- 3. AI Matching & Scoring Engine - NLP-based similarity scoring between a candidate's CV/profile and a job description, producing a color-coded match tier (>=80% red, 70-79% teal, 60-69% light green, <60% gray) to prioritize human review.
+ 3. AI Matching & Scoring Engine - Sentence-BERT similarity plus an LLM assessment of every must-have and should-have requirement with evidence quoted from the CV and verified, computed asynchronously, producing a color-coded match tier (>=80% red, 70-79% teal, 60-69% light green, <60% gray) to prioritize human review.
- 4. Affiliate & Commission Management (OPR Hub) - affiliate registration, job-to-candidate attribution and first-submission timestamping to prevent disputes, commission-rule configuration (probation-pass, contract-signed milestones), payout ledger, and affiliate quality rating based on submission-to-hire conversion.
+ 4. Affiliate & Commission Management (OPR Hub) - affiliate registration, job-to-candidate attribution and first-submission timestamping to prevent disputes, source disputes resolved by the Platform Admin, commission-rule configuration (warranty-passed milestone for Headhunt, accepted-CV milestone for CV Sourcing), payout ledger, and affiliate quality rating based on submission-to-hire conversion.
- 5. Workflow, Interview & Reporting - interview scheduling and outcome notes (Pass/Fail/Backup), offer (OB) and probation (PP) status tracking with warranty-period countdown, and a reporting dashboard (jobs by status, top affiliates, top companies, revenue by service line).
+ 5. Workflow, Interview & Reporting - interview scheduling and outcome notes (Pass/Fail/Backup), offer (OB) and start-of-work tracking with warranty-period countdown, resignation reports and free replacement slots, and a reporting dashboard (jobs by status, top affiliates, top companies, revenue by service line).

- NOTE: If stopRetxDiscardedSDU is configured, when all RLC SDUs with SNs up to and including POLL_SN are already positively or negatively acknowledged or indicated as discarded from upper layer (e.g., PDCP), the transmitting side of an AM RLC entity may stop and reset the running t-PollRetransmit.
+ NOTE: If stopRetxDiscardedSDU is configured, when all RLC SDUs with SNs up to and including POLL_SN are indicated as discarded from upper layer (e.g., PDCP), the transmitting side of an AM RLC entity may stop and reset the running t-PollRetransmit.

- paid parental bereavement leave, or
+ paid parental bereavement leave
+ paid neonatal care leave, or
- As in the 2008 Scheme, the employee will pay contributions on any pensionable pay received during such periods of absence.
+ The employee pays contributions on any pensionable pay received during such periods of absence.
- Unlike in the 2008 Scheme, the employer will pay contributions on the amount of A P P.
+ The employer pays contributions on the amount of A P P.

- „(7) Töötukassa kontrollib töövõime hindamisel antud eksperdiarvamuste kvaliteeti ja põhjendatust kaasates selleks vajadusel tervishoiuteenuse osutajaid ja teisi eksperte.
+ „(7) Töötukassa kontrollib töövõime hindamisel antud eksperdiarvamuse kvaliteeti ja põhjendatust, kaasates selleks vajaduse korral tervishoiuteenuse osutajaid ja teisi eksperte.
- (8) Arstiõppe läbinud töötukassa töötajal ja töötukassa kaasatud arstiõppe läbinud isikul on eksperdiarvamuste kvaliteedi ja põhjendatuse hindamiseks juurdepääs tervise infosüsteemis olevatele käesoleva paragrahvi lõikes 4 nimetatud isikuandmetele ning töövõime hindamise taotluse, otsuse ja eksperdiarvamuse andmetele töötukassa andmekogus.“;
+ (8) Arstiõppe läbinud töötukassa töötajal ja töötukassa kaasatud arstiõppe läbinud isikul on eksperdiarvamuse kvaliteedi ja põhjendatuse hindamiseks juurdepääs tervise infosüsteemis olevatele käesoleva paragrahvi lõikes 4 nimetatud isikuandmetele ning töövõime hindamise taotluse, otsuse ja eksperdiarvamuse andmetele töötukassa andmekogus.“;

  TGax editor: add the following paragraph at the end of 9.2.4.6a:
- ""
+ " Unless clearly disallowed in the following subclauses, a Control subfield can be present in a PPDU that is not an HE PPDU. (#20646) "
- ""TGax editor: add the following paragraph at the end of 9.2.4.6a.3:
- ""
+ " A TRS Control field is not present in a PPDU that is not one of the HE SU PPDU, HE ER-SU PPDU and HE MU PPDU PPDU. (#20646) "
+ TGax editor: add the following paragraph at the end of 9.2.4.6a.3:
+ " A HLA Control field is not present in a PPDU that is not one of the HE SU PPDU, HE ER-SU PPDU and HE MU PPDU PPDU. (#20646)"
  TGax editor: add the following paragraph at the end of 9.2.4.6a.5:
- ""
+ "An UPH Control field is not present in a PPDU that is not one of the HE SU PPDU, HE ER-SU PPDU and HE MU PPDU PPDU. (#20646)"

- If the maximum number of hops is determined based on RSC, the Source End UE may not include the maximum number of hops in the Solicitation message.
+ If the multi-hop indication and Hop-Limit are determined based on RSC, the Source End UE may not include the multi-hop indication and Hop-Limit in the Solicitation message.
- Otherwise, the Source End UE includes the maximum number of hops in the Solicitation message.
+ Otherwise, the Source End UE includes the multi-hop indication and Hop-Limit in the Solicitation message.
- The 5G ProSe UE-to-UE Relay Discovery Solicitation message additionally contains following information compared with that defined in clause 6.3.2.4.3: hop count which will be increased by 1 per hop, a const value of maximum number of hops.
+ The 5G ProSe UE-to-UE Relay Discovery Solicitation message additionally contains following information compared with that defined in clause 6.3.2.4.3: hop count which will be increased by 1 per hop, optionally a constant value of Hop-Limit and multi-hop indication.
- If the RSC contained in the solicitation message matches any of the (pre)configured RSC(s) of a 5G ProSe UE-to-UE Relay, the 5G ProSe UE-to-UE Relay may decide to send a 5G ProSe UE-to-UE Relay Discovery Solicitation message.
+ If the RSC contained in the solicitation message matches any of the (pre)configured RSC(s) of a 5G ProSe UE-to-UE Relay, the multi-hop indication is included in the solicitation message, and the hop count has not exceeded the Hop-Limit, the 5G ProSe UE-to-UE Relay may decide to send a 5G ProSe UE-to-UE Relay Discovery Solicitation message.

•••••

### What is being asked
All of the records above should be transcribed exactly.

### Answer box
- 3. AI Matching & Scoring Engine - NLP-based similarity scoring between a candidate's CV/profile and a job description, producing a color-coded match tier (>=80% red, 70-79% teal, 60-69% light green, <60% gray) to prioritize human review.
+ 3. AI Matching & Scoring Engine - Sentence-BERT similarity plus an LLM assessment of every must-have and should-have requirement with evidence quoted from the CV and verified, computed asynchronously, producing a color-coded match tier (>=80% red, 70-79% teal, 60-69% light green, <60% gray) to prioritize human review.
- 4. Affiliate & Commission Management (OPR Hub) - affiliate registration, job-to-candidate attribution and first-submission timestamping to prevent disputes, commission-rule configuration (probation-pass, contract-signed milestones), payout ledger, and affiliate quality rating based on submission-to-hire conversion.
+ 4. Affiliate & Commission Management (OPR Hub) - affiliate registration, job-to-candidate attribution and first-submission timestamping to prevent disputes, source disputes resolved by the Platform Admin, commission-rule configuration (warranty-passed milestone for Headhunt, accepted-CV milestone for CV Sourcing), payout ledger, and affiliate quality rating based on submission-to-hire conversion.
- 5. Workflow, Interview & Reporting - interview scheduling and outcome notes (Pass/Fail/Backup), offer (OB) and probation (PP) status tracking with warranty-period countdown, and a reporting dashboard (jobs by status, top affiliates, top companies, revenue by service line).
+ 5. Workflow, Interview & Reporting - interview scheduling and outcome notes (Pass/Fail/Backup), offer (OB) and start-of-work tracking with warranty-period countdown, resignation reports and free replacement slots, and a reporting dashboard (jobs by status, top affiliates, top companies, revenue by service line).

- NOTE: If stopRetxDiscardedSDU is configured, when all RLC SDUs with SNs up to and including POLL_SN are already positively or negatively acknowledged or indicated as discarded from upper layer (e.g., PDCP), the transmitting side of an AM RLC entity may stop and reset the running t-PollRetransmit.
+ NOTE: If stopRetxDiscardedSDU is configured, when all RLC SDUs with SNs up to and including POLL_SN are indicated as discarded from upper layer (e.g., PDCP), the transmitting side of an AM RLC entity may stop and reset the running t-PollRetransmit.

- paid parental bereavement leave, or
+ paid parental bereavement leave
+ paid neonatal care leave, or
- As in the 2008 Scheme, the employee will pay contributions on any pensionable pay received during such periods of absence.
+ The employee pays contributions on any pensionable pay received during such periods of absence.
- Unlike in the 2008 Scheme, the employer will pay contributions on the amount of A P P.
+ The employer pays contributions on the amount of A P P.

- „(7) Töötukassa kontrollib töövõime hindamisel antud eksperdiarvamuste kvaliteeti ja põhjendatust kaasates selleks vajadusel tervishoiuteenuse osutajaid ja teisi eksperte.
+ „(7) Töötukassa kontrollib töövõime hindamisel antud eksperdiarvamuse kvaliteeti ja põhjendatust, kaasates selleks vajaduse korral tervishoiuteenuse osutajaid ja teisi eksperte.
- (8) Arstiõppe läbinud töötukassa töötajal ja töötukassa kaasatud arstiõppe läbinud isikul on eksperdiarvamuste kvaliteedi ja põhjendatuse hindamiseks juurdepääs tervise infosüsteemis olevatele käesoleva paragrahvi lõikes 4 nimetatud isikuandmetele ning töövõime hindamise taotluse, otsuse ja eksperdiarvamuse andmetele töötukassa andmekogus.“;
+ (8) Arstiõppe läbinud töötukassa töötajal ja töötukassa kaasatud arstiõppe läbinud isikul on eksperdiarvamuse kvaliteedi ja põhjendatuse hindamiseks juurdepääs tervise infosüsteemis olevatele käesoleva paragrahvi lõikes 4 nimetatud isikuandmetele ning töövõime hindamise taotluse, otsuse ja eksperdiarvamuse andmetele töötukassa andmekogus.“;

  TGax editor: add the following paragraph at the end of 9.2.4.6a:
- ""
+ " Unless clearly disallowed in the following subclauses, a Control subfield can be present in a PPDU that is not an HE PPDU. (#20646) "
- ""TGax editor: add the following paragraph at the end of 9.2.4.6a.3:
- ""
+ " A TRS Control field is not present in a PPDU that is not one of the HE SU PPDU, HE ER-SU PPDU and HE MU PPDU PPDU. (#20646) "
+ TGax editor: add the following paragraph at the end of 9.2.4.6a.3:
+ " A HLA Control field is not present in a PPDU that is not one of the HE SU PPDU, HE ER-SU PPDU and HE MU PPDU PPDU. (#20646)"
  TGax editor: add the following paragraph at the end of 9.2.4.6a.5:
- ""
+ "An UPH Control field is not present in a PPDU that is not one of the HE SU PPDU, HE ER-SU PPDU and HE MU PPDU PPDU. (#20646)"

- If the maximum number of hops is determined based on RSC, the Source End UE may not include the maximum number of hops in the Solicitation message.
+ If the multi-hop indication and Hop-Limit are determined based on RSC, the Source End UE may not include the multi-hop indication and Hop-Limit in the Solicitation message.
- Otherwise, the Source End UE includes the maximum number of hops in the Solicitation message.
+ Otherwise, the Source End UE includes the multi-hop indication and Hop-Limit in the Solicitation message.
- The 5G ProSe UE-to-UE Relay Discovery Solicitation message additionally contains following information compared with that defined in clause 6.3.2.4.3: hop count which will be increased by 1 per hop, a const value of maximum number of hops.
+ The 5G ProSe UE-to-UE Relay Discovery Solicitation message additionally contains following information compared with that defined in clause 6.3.2.4.3: hop count which will be increased by 1 per hop, optionally a constant value of Hop-Limit and multi-hop indication.
- If the RSC contained in the solicitation message matches any of the (pre)configured RSC(s) of a 5G ProSe UE-to-UE Relay, the 5G ProSe UE-to-UE Relay may decide to send a 5G ProSe UE-to-UE Relay Discovery Solicitation message.
+ If the RSC contained in the solicitation message matches any of the (pre)configured RSC(s) of a 5G ProSe UE-to-UE Relay, the multi-hop indication is included in the solicitation message, and the hop count has not exceeded the Hop-Limit, the 5G ProSe UE-to-UE Relay may decide to send a 5G ProSe UE-to-UE Relay Discovery Solicitation message.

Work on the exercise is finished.